_Instructions for the task_.
Return the listing exactly as it appears, but strip out the images.

_Data to process_.
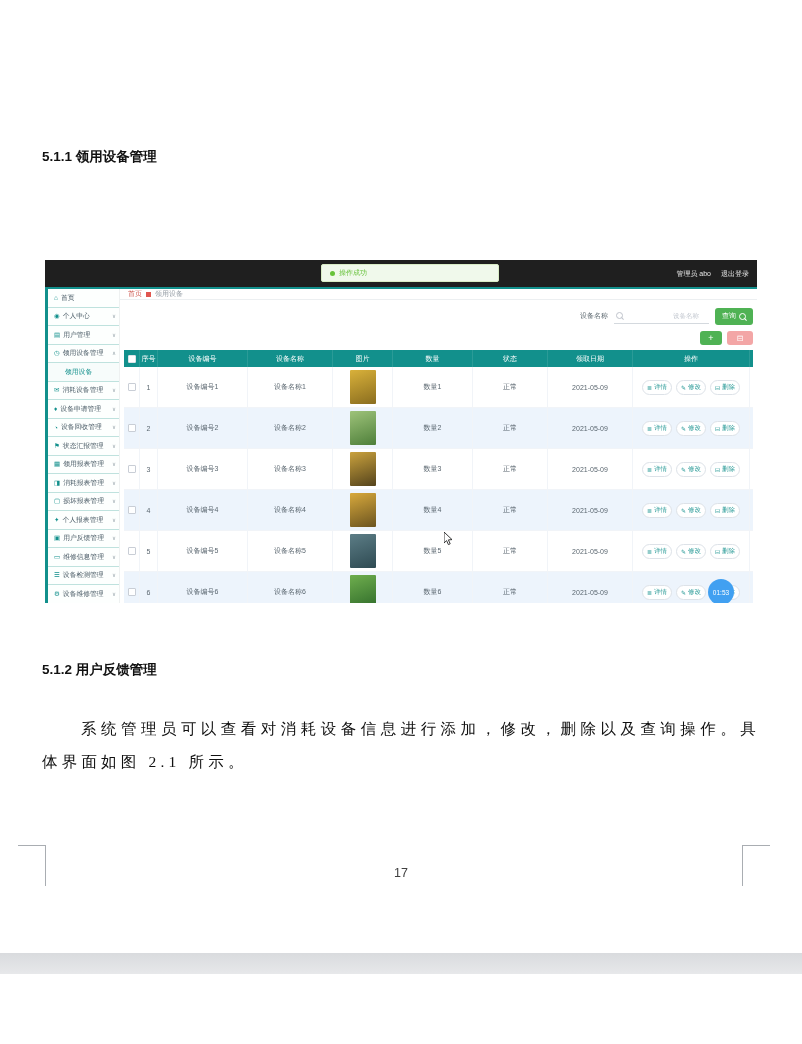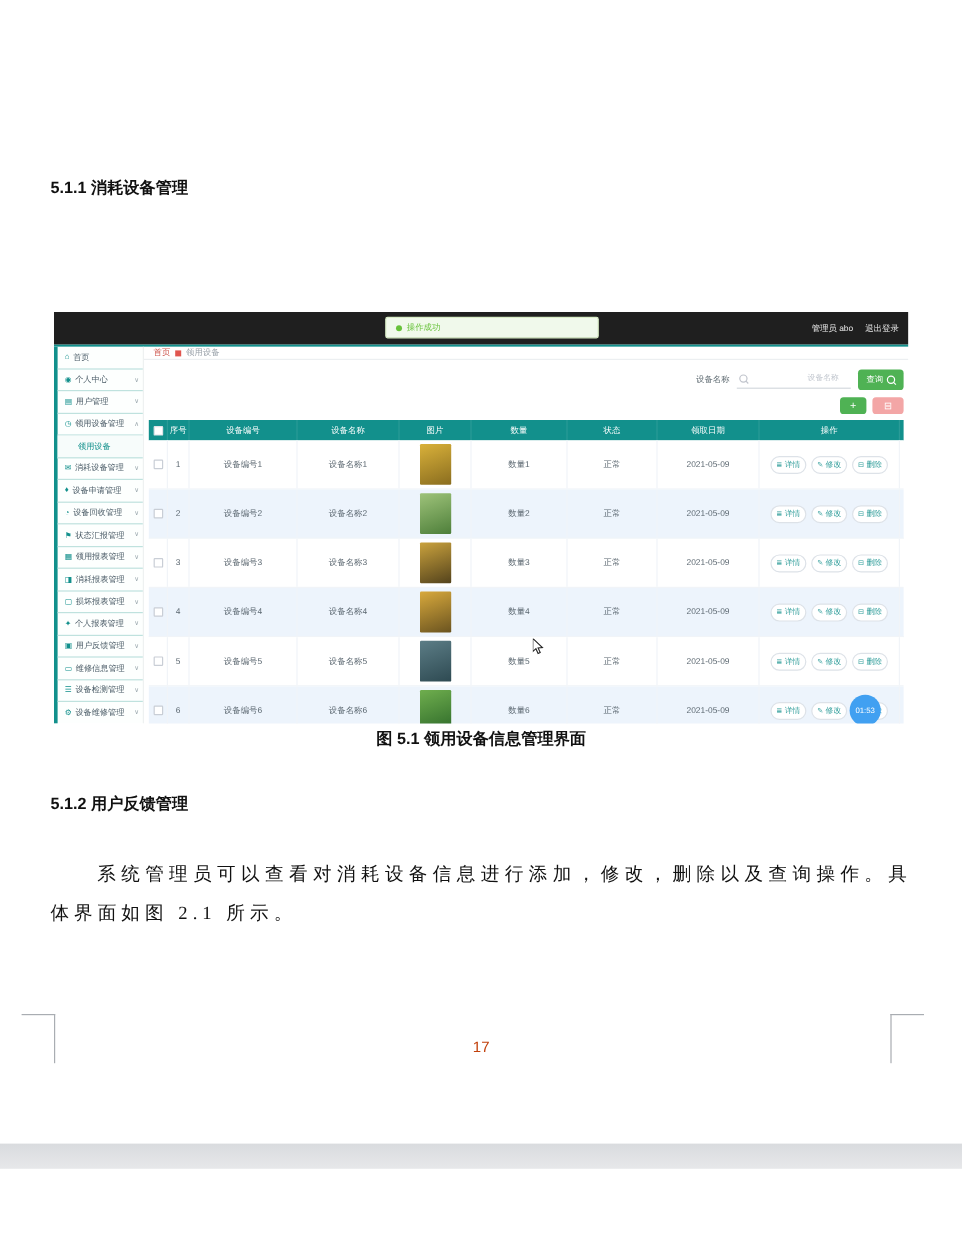--- a/index.html
+++ b/index.html
@@ -11,21 +11,21 @@
   .h2{position:absolute;top:82px;left:42px;font:bold 17px "Liberation Sans",sans-serif;color:#111;}
   .h3a{position:absolute;top:148px;left:42px;font:bold 13.5px "Liberation Sans",sans-serif;color:#111;}
   .h3b{position:absolute;top:661px;left:42px;font:bold 13.5px "Liberation Sans",sans-serif;color:#111;}
   .para{position:absolute;left:42px;width:718px;font-size:15.5px;line-height:33px;
         letter-spacing:4.2px;text-align:justify;color:#111;text-indent:39px;margin:0;}
   .p1{top:200px;}
   .p2{top:712px;}
   .caption{position:absolute;top:607px;left:0;width:802px;text-align:center;
            font:bold 13.5px "Liberation Sans",sans-serif;color:#111;}
   .page-num{position:absolute;top:866px;left:0;width:802px;text-align:center;
-            font:12.5px "Liberation Sans",sans-serif;color:#c2410c;}
+            font:12.5px "Liberation Sans",sans-serif;color:#404040;}
   .mark{position:absolute;width:27px;height:40px;top:845px;}
   .mark-l{left:18px;border-top:1px solid #a9adb2;border-right:1px solid #a9adb2;}
   .mark-r{left:742px;border-top:1px solid #a9adb2;border-left:1px solid #a9adb2;}
   .gray-band{position:absolute;top:953px;left:0;width:802px;height:21px;
              background:linear-gradient(#d9dbde,#e7e8ea);}
   
   .shot{position:absolute;left:45px;top:260px;width:712px;height:343px;overflow:hidden;
         background:#fff;font-family:"Liberation Sans",sans-serif;}
   .topbar{height:27px;background:#1f1f1f;position:relative;}
   .alert{position:absolute;left:276px;top:4px;width:178px;height:18px;background:#f0f9eb;
@@ -86,21 +86,21 @@
   .float-badge{position:absolute;left:663px;top:319px;width:26px;height:26px;border-radius:50%;
                background:#41a0f1;color:#fff;font-size:6.5px;display:flex;align-items:center;
                justify-content:center;}
   .cursor-svg{position:absolute;left:399px;top:272px;}
 </style>
 </head>
 <body>
 
 <div class="page">
 
-  <div class="h3a">5.1.1 消耗设备管理</div>
+  <div class="h3a">5.1.1 领用设备管理</div>
 
   <div class="shot">
     <div class="topbar">
       <div class="alert">
         <span class="dot"></span>
         <span class="msg">操作成功</span>
       </div>
       <div class="userbox">
         <span>管理员 abo</span>
         <span>退出登录</span>
@@ -401,21 +401,20 @@
           </div>
         </div>
       </div>
     </div>
     <svg class="cursor-svg" width="10" height="14" viewBox="0 0 10 14">
       <polygon points="0,0 0,11 2.6,8.6 4.4,12.6 6.2,11.8 4.4,7.9 8,7.6" fill="#fff" stroke="#222" stroke-width="0.9"></polygon>
     </svg>
     <div class="float-badge">01:53</div>
   </div>
 
-  <div class="caption">图 5.1 领用设备信息管理界面</div>
   <div class="h3b">5.1.2 用户反馈管理</div>
   <p class="para p2">系统管理员可以查看对消耗设备信息进行添加，修改，删除以及查询操作。具体界面如图 2.1 所示。</p>
 
   <div class="mark mark-l"></div>
   <div class="mark mark-r"></div>
   <div class="page-num">17</div>
   <div class="gray-band"></div>
 </div>
 
 </body></html>

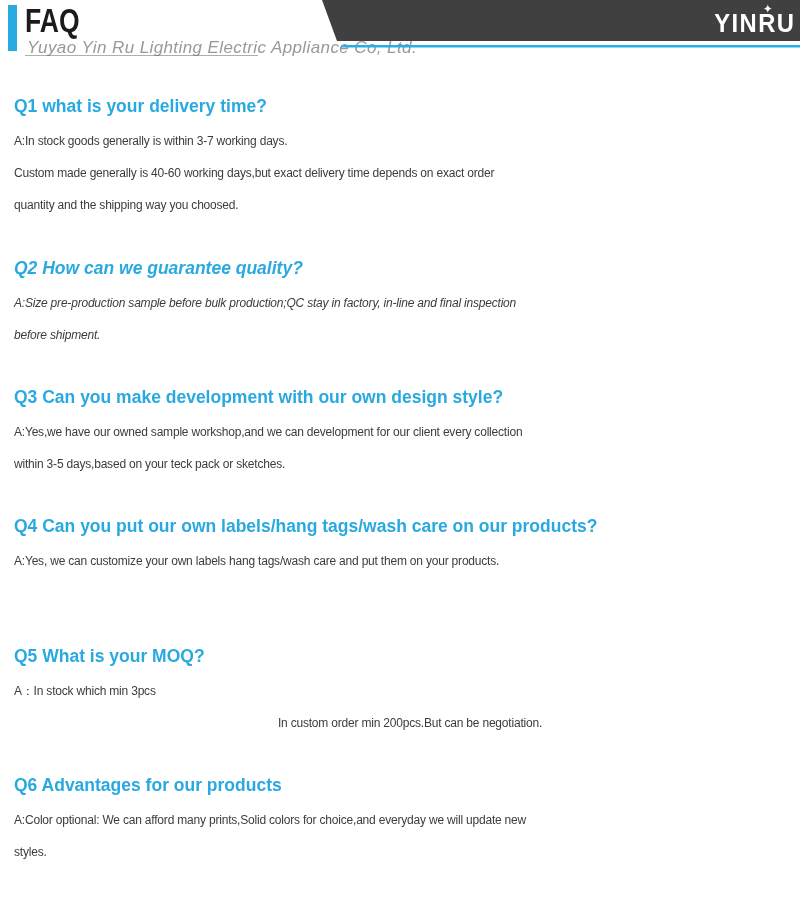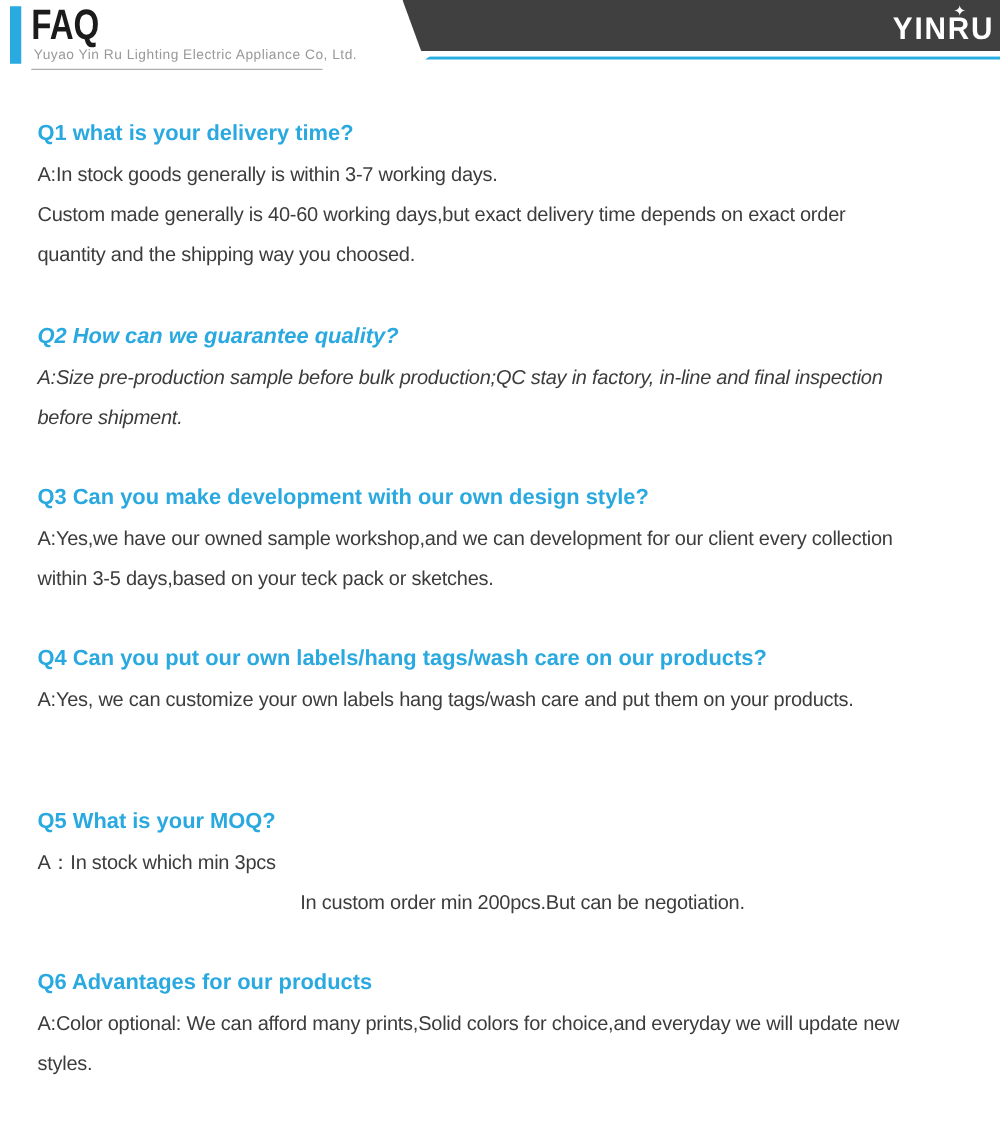--- a/index.html
+++ b/index.html
@@ -21,21 +21,21 @@
   }
   .page-title {
     position:absolute; left:25px; top:2px;
     font-size:34px; font-weight:bold; color:#1b1b1b;
     letter-spacing:0px;
     transform:scaleX(0.78); transform-origin:left top;
     line-height:36px;
   }
   .company-name {
     position:absolute; left:27px; top:38px;
-    font-size:11px; color:#999999; letter-spacing:0.4px;
+    font-size:17px; color:#999999; letter-spacing:0.4px;font-style:italic;
   }
   .company-rule {
     position:absolute; left:25px; top:55px;
     width:233px; height:1px; background:#6b6b6b; opacity:0.55;
   }
   .ribbon {
     position:absolute; top:0; left:300px; right:0; height:41px;
     background:#404040;
     -webkit-clip-path:polygon(22px 0, 100% 0, 100% 100%, 37px 100%);
     clip-path:polygon(22px 0, 100% 0, 100% 100%, 37px 100%);
@@ -51,28 +51,28 @@
     color:#ffffff; font-size:25px; font-weight:bold;
     letter-spacing:1.5px;
     transform:scaleX(0.95); transform-origin:right top;
   }
   .sparkle {
     position:absolute; top:-7px; right:24px;
     font-size:12px; letter-spacing:0; font-weight:normal;
   }
 
   
-  .faq-section { position:absolute; left:14px; right:12px;margin-left:16px; }
+  .faq-section { position:absolute; left:14px; right:12px; }
   .faq-section h2 {
     color:#29a9e0; font-size:17.5px; font-weight:bold;
     line-height:22px; margin-bottom:8px; white-space:nowrap;
   }
   .faq-section h2.italic { }
   .faq-section p {
-    color:#3c3c3c; font-size:16px; line-height:32px;
+    color:#3c3c3c; font-size:12px; line-height:32px;
     letter-spacing:-0.2px; white-space:nowrap;
   }
   .faq-section p.indent { padding-left:18px;text-align:center; }
 
   .s1 { top:95px; }
   .s2 { top:257px;font-style:italic; }
   .s3 { top:386px; }
   .s4 { top:515px; }
   .s5 { top:645px; }
   .s6 { top:774px; }

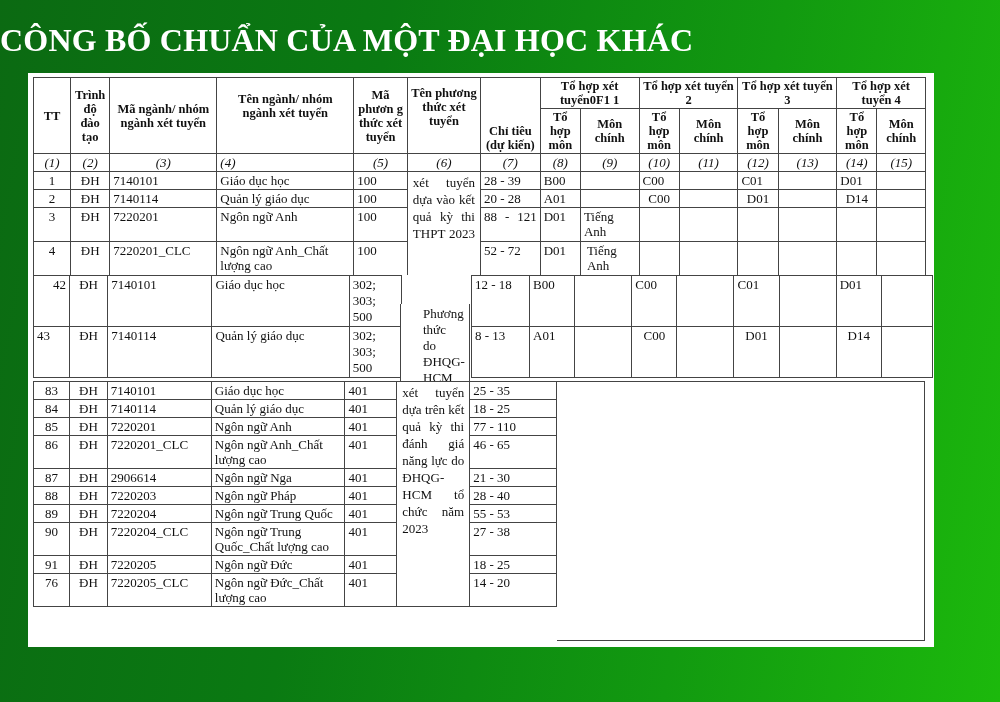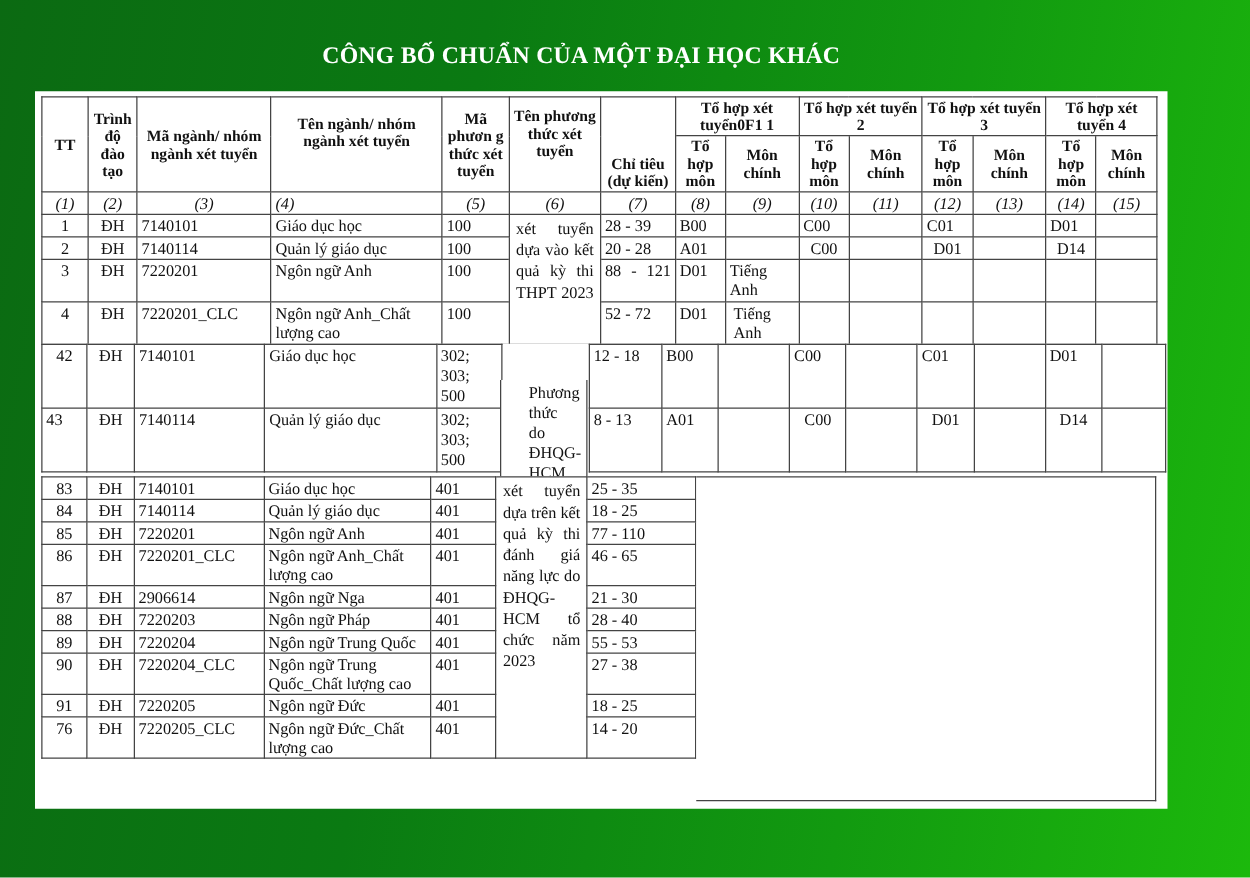--- a/index.html
+++ b/index.html
@@ -2,24 +2,23 @@
 <html><head>
 <meta charset="utf-8">
 <style>
   html, body { margin:0; padding:0; }
   body {
     width:1000px; height:702px; overflow:hidden; position:relative;
     background: linear-gradient(100deg, #0b6a12 0%, #0a7a12 35%, #129a10 70%, #1cb90c 100%);
     font-family: "Liberation Serif", serif;
   }
   .title {
-    position:absolute; left:0; top:22px; width:930px; text-align:center;
-    color:#ffffff; font-weight:bold; font-size:19px; letter-spacing:0.2px;
+    position:absolute; left:0; top:22px; width:930px; text-align:left;
+    color:#ffffff; font-weight:bold; font-size:32px; letter-spacing:0.2px;
     font-family: "Liberation Serif", serif;
-    margin-top: 12px;
   }
   .paper {
     position:absolute; left:28px; top:73px; width:906px; height:574px;
     background:#ffffff;
   }
   table { border-collapse:collapse; position:absolute; background:#fff; }
   td, th {
     border:1px solid #444; font-size:13px; line-height:15px; color:#111;
     padding:1px 3px; vertical-align:top; font-weight:normal;
   }
@@ -190,21 +189,21 @@
       <col style="width:57px">
       <col style="width:45px">
       <col style="width:57px">
     <col style="width:45px">
       <col style="width:57px">
       <col style="width:45px">
       <col style="width:51px">
   </colgroup>
   <tbody>
       <tr style="height:51px">
-    <td class="c" style="text-align:center">42</td>
+    <td class="c" style="text-align:right">42</td>
     <td class="c">ĐH</td>
     <td>7140101</td>
     <td>Giáo dục học</td>
     <td style="line-height:16px">302; 303; 500</td>
     <td rowspan="2" style="border:none"></td>
     <td>12 - 18</td>
     <td>B00</td>
     <td></td>
     <td>C00</td>
     <td></td>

_Exercise result_.
--- a/index.html
+++ b/index.html
@@ -11,21 +11,21 @@
   .h2{position:absolute;top:82px;left:42px;font:bold 17px "Liberation Sans",sans-serif;color:#111;}
   .h3a{position:absolute;top:148px;left:42px;font:bold 13.5px "Liberation Sans",sans-serif;color:#111;}
   .h3b{position:absolute;top:661px;left:42px;font:bold 13.5px "Liberation Sans",sans-serif;color:#111;}
   .para{position:absolute;left:42px;width:718px;font-size:15.5px;line-height:33px;
         letter-spacing:4.2px;text-align:justify;color:#111;text-indent:39px;margin:0;}
   .p1{top:200px;}
   .p2{top:712px;}
   .caption{position:absolute;top:607px;left:0;width:802px;text-align:center;
            font:bold 13.5px "Liberation Sans",sans-serif;color:#111;}
   .page-num{position:absolute;top:866px;left:0;width:802px;text-align:center;
-            font:12.5px "Liberation Sans",sans-serif;color:#c2410c;}
+            font:12.5px "Liberation Sans",sans-serif;color:#404040;}
   .mark{position:absolute;width:27px;height:40px;top:845px;}
   .mark-l{left:18px;border-top:1px solid #a9adb2;border-right:1px solid #a9adb2;}
   .mark-r{left:742px;border-top:1px solid #a9adb2;border-left:1px solid #a9adb2;}
   .gray-band{position:absolute;top:953px;left:0;width:802px;height:21px;
              background:linear-gradient(#d9dbde,#e7e8ea);}
   
   .shot{position:absolute;left:45px;top:260px;width:712px;height:343px;overflow:hidden;
         background:#fff;font-family:"Liberation Sans",sans-serif;}
   .topbar{height:27px;background:#1f1f1f;position:relative;}
   .alert{position:absolute;left:276px;top:4px;width:178px;height:18px;background:#f0f9eb;
@@ -86,21 +86,21 @@
   .float-badge{position:absolute;left:663px;top:319px;width:26px;height:26px;border-radius:50%;
                background:#41a0f1;color:#fff;font-size:6.5px;display:flex;align-items:center;
                justify-content:center;}
   .cursor-svg{position:absolute;left:399px;top:272px;}
 </style>
 </head>
 <body>
 
 <div class="page">
 
-  <div class="h3a">5.1.1 消耗设备管理</div>
+  <div class="h3a">5.1.1 领用设备管理</div>
 
   <div class="shot">
     <div class="topbar">
       <div class="alert">
         <span class="dot"></span>
         <span class="msg">操作成功</span>
       </div>
       <div class="userbox">
         <span>管理员 abo</span>
         <span>退出登录</span>
@@ -401,21 +401,20 @@
           </div>
         </div>
       </div>
     </div>
     <svg class="cursor-svg" width="10" height="14" viewBox="0 0 10 14">
       <polygon points="0,0 0,11 2.6,8.6 4.4,12.6 6.2,11.8 4.4,7.9 8,7.6" fill="#fff" stroke="#222" stroke-width="0.9"></polygon>
     </svg>
     <div class="float-badge">01:53</div>
   </div>
 
-  <div class="caption">图 5.1 领用设备信息管理界面</div>
   <div class="h3b">5.1.2 用户反馈管理</div>
   <p class="para p2">系统管理员可以查看对消耗设备信息进行添加，修改，删除以及查询操作。具体界面如图 2.1 所示。</p>
 
   <div class="mark mark-l"></div>
   <div class="mark mark-r"></div>
   <div class="page-num">17</div>
   <div class="gray-band"></div>
 </div>
 
 </body></html>

--- a/index.html
+++ b/index.html
@@ -21,21 +21,21 @@
   }
   .page-title {
     position:absolute; left:25px; top:2px;
     font-size:34px; font-weight:bold; color:#1b1b1b;
     letter-spacing:0px;
     transform:scaleX(0.78); transform-origin:left top;
     line-height:36px;
   }
   .company-name {
     position:absolute; left:27px; top:38px;
-    font-size:11px; color:#999999; letter-spacing:0.4px;
+    font-size:17px; color:#999999; letter-spacing:0.4px;font-style:italic;
   }
   .company-rule {
     position:absolute; left:25px; top:55px;
     width:233px; height:1px; background:#6b6b6b; opacity:0.55;
   }
   .ribbon {
     position:absolute; top:0; left:300px; right:0; height:41px;
     background:#404040;
     -webkit-clip-path:polygon(22px 0, 100% 0, 100% 100%, 37px 100%);
     clip-path:polygon(22px 0, 100% 0, 100% 100%, 37px 100%);
@@ -51,28 +51,28 @@
     color:#ffffff; font-size:25px; font-weight:bold;
     letter-spacing:1.5px;
     transform:scaleX(0.95); transform-origin:right top;
   }
   .sparkle {
     position:absolute; top:-7px; right:24px;
     font-size:12px; letter-spacing:0; font-weight:normal;
   }
 
   
-  .faq-section { position:absolute; left:14px; right:12px;margin-left:16px; }
+  .faq-section { position:absolute; left:14px; right:12px; }
   .faq-section h2 {
     color:#29a9e0; font-size:17.5px; font-weight:bold;
     line-height:22px; margin-bottom:8px; white-space:nowrap;
   }
   .faq-section h2.italic { }
   .faq-section p {
-    color:#3c3c3c; font-size:16px; line-height:32px;
+    color:#3c3c3c; font-size:12px; line-height:32px;
     letter-spacing:-0.2px; white-space:nowrap;
   }
   .faq-section p.indent { padding-left:18px;text-align:center; }
 
   .s1 { top:95px; }
   .s2 { top:257px;font-style:italic; }
   .s3 { top:386px; }
   .s4 { top:515px; }
   .s5 { top:645px; }
   .s6 { top:774px; }

--- a/index.html
+++ b/index.html
@@ -2,24 +2,23 @@
 <html><head>
 <meta charset="utf-8">
 <style>
   html, body { margin:0; padding:0; }
   body {
     width:1000px; height:702px; overflow:hidden; position:relative;
     background: linear-gradient(100deg, #0b6a12 0%, #0a7a12 35%, #129a10 70%, #1cb90c 100%);
     font-family: "Liberation Serif", serif;
   }
   .title {
-    position:absolute; left:0; top:22px; width:930px; text-align:center;
-    color:#ffffff; font-weight:bold; font-size:19px; letter-spacing:0.2px;
+    position:absolute; left:0; top:22px; width:930px; text-align:left;
+    color:#ffffff; font-weight:bold; font-size:32px; letter-spacing:0.2px;
     font-family: "Liberation Serif", serif;
-    margin-top: 12px;
   }
   .paper {
     position:absolute; left:28px; top:73px; width:906px; height:574px;
     background:#ffffff;
   }
   table { border-collapse:collapse; position:absolute; background:#fff; }
   td, th {
     border:1px solid #444; font-size:13px; line-height:15px; color:#111;
     padding:1px 3px; vertical-align:top; font-weight:normal;
   }
@@ -190,21 +189,21 @@
       <col style="width:57px">
       <col style="width:45px">
       <col style="width:57px">
     <col style="width:45px">
       <col style="width:57px">
       <col style="width:45px">
       <col style="width:51px">
   </colgroup>
   <tbody>
       <tr style="height:51px">
-    <td class="c" style="text-align:center">42</td>
+    <td class="c" style="text-align:right">42</td>
     <td class="c">ĐH</td>
     <td>7140101</td>
     <td>Giáo dục học</td>
     <td style="line-height:16px">302; 303; 500</td>
     <td rowspan="2" style="border:none"></td>
     <td>12 - 18</td>
     <td>B00</td>
     <td></td>
     <td>C00</td>
     <td></td>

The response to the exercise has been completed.